The thing is that in this series I am constantly running across what seem, to me, disconnects in the background. I read at one point that the Bad Guy's Government has such tight control that it is virtually impossible for a piece of information in one system to cross over into another system. But then there is a flat statement elsewhere that despite the tight control the bad guy government has, it cannot prevent information moving from system to system. Both statements are in conflict, but both are made at times and places where it is convenient to the plot that they be "true".

There are larger background factors I have problems with (if the two sides are technologically equal, and one side is constantly suffering from poor discipline such that ships are breaking formation to hurl themselves at the enemy who maintains formation, why are casualties presumed to have been about equal up to the point where the hero starts imposing formation discipline on the good guy fleet?

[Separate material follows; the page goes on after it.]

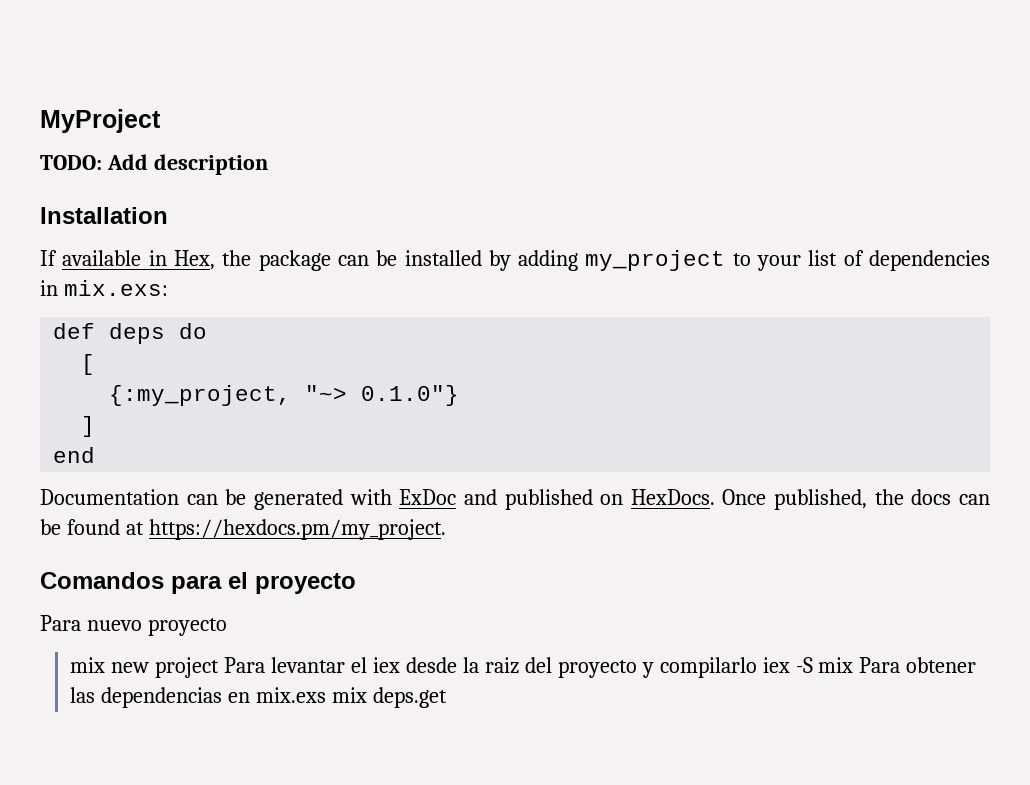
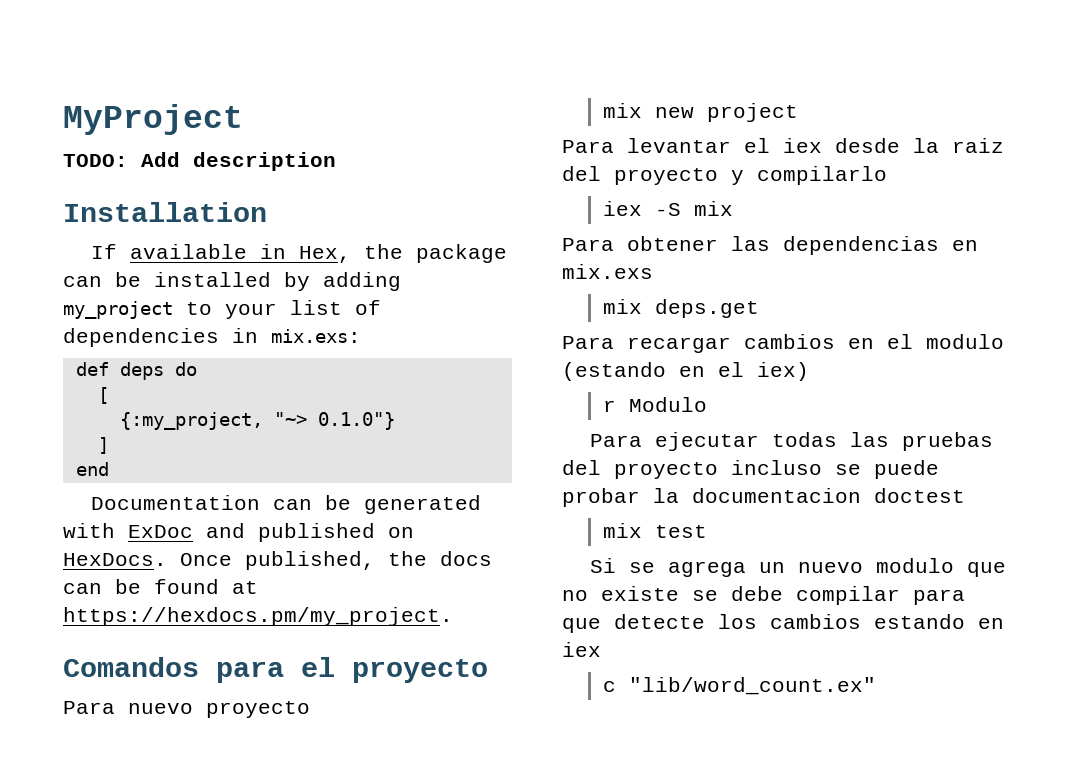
(220, 667) none -> (799, 112) //
(757, 667) none -> (887, 175) //
(854, 665) none -> (734, 208) //
(327, 695) none -> (653, 271) //
(448, 697) none -> [562,334,1004,353] [562,362,809,381] [603,397,708,412] [590,432,994,451] [562,460,939,479] [562,488,965,507] [603,523,708,538] [590,558,1007,577] [562,586,965,605] [562,614,1004,633] [562,642,601,657] [603,677,877,695] // Para recargar cambios en el modulo (estando en el iex) // r Modulo // Para ejecutar todas las pruebas del proyecto incluso se puede probar la documentacion doctest // mix test // Si se agrega un nuevo modulo que no existe se debe compilar para que detecte los cambios estando en iex // c "lib/word_count.ex"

Should not the enemy have been better able to cover the withdrawal of damaged ships, maintain levels of training better because it would have suffered fewer absolute losses at all levels?

As I have noted, I find the series interesting from the standpoint of the command decisions that have to be made, but I also find a lot of little inconsistencies that just nag at me. On the other hand, there are some "horrors" I was expecting the good guys to find in the bad guys' territory that they have not found (at least so far).

Currently I am at a point where the author is having the good guys conduct an operation, and I am trying to figure out why the bad guys are not responding how I would respond (were I the bad guy commander with the general "bad guy mindset" as has been established so far in the books. I have read what the good guys are doing, an why, and being me (I am used to trying to figure out how an enemy will react to something I do, including how he expects me to react to something he does, so that I can try to achieve as much surprise, and be as prepared as possible for what he may do, as possible) I have figured out with the stated technology levels and stated enemy background just what I would do were I the enemy commander. And am baffled that the Good Guys have not addressed what they would do if the bad guys did what I would do, or explained why the bad guys cannot do what I would do were I the bad guy commander.